The annual Trooping the Colour parade marks the British sovereign's official birthday.

Charles was followed on horseback by his eldest son and heir, Prince William, Charles' brother Edward, the Duke of Edinburgh, and sister Anne.

Queen Camilla and William's wife Catherine, the Princess of Wales followed in a carriage.

The colourful display of regimental precision and pageantry is the first of 74-year-old Charles's reign.

Charles's actual birthday is on November 14 but British sovereigns celebrate twice -- once in private and again in public.

The June parade tradition began in 1748 under King George II, who wanted a celebration in better summer weather, as his own birthday was on October 30.

The televised event kicked off with a procession from Buckingham Palace to Horse Guards Parade in central London.

Some 1,400 soldiers, 400 musicians and 200 horses are taking part, led in the parade by Juno, a 10-year-old shire mare, alongside three other Drum Horses -- Perseus, Atlas and Apollo.

Drum Horses are the most senior animals in the army and hold the rank of major. They are traditionally named after figures from Greek mythology.

The minutely choreographed event has its origins in the display of colours or flags of different regiments to allow their soldiers to identify them in battle.

The 1st Battalion Welsh Guards will troop, or parade, their colour up and down the ranks this year.

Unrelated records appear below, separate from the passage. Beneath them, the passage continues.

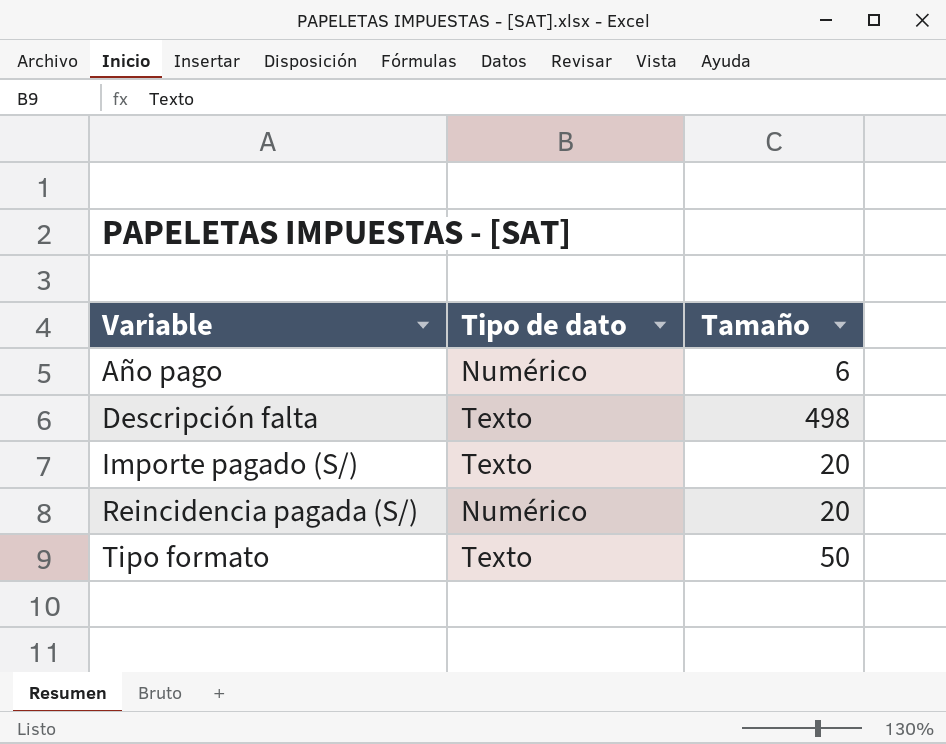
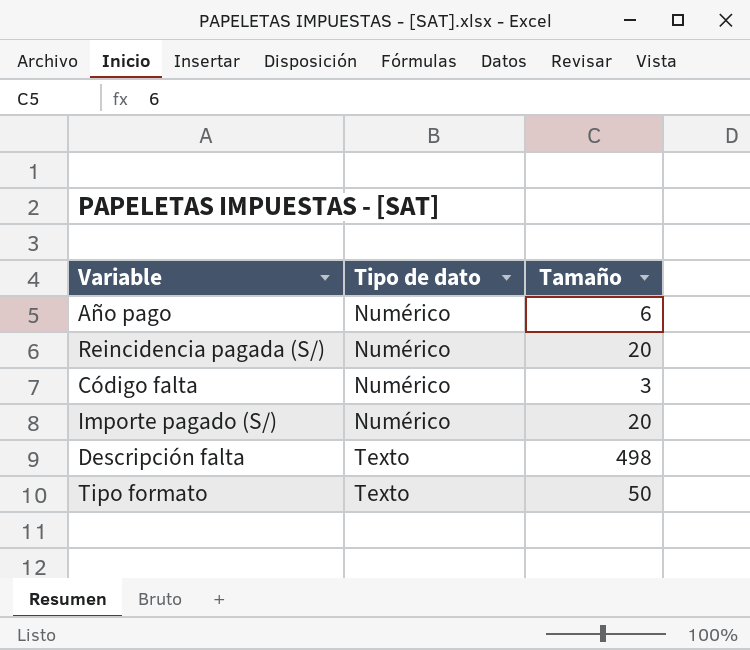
row order: Variable ascending -> Tipo de dato ascending
row Código falta: none -> Numérico | 3
Importe pagado (S/) | Tipo de dato: Texto -> Numérico

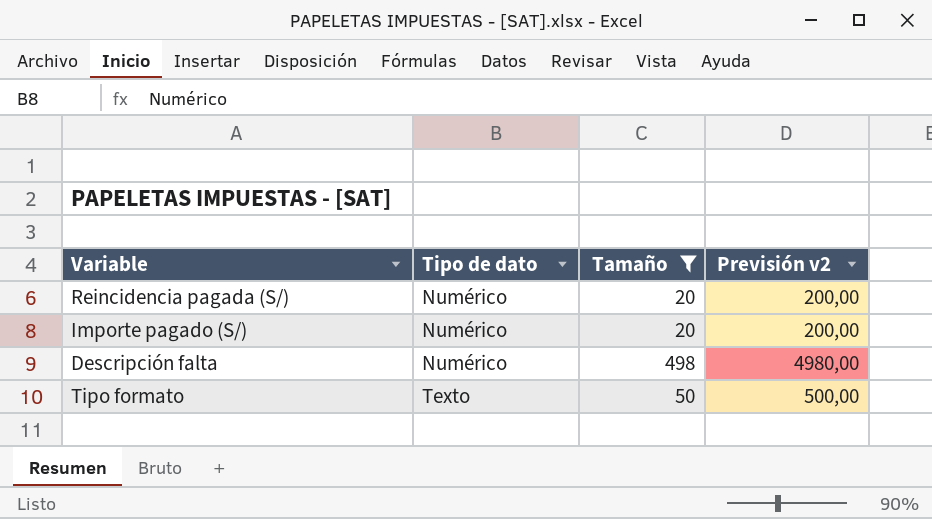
filter: none -> Tamaño >= 20
column Previsión v2 | formula: none -> [Tamaño] * 10
Descripción falta | Tipo de dato: Texto -> Numérico

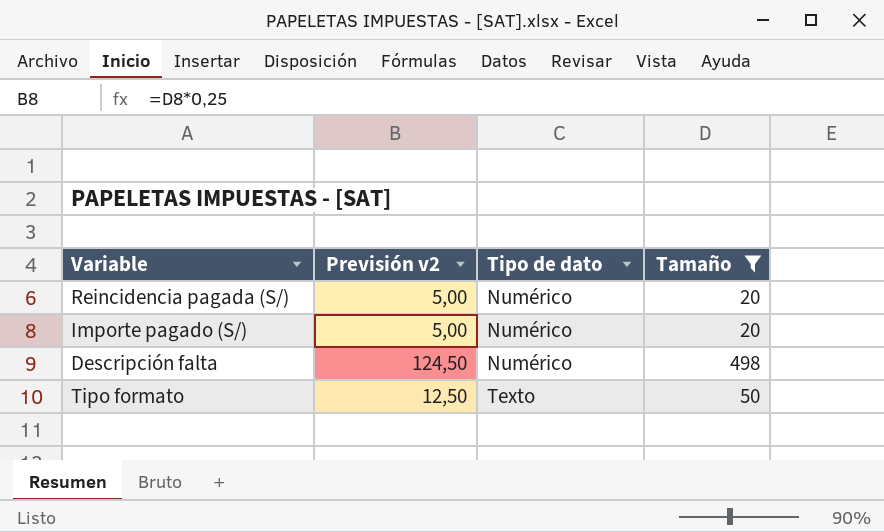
column Previsión v2 | formula: [Tamaño] * 10 -> [Tamaño] * 0,25
column Previsión v2 | position: 4 -> 2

The UK is currently experiencing a hot spell making it difficult for the troops in their ceremonial black bearskin hats and thick red tunics.

William inspected troops from the Household Division group of senior regiments last weekend, and the high temperatures saw several soldiers faint.

As Prince of Wales, William is honorary colonel of the Welsh Guards.

Charles -- who as head of state is commander-in-chief of the armed forces -- will later lead soldiers back to the palace.

He will then join other senior members of the royal family to watch a fly-past of some 70 military aircraft over the British capital, after a 41-gun salute from nearby Green Park.

Bad weather cut short a planned fly-past at Charles's coronation on May 6.

The late Queen Elizabeth last rode her horse Burmese, a gift from the Royal Canadian Mounted Police, at the parade in the mid-1980s.

After the horse, which she rode for 18 years, was retired in 1986 she decided to use a carriage for Trooping the Colour.

Last year's parade was the last for the late queen, and formed part of four days of events to mark her record-breaking 70th year on the throne.

It was one of her final public appearances before her death, aged 96, in September.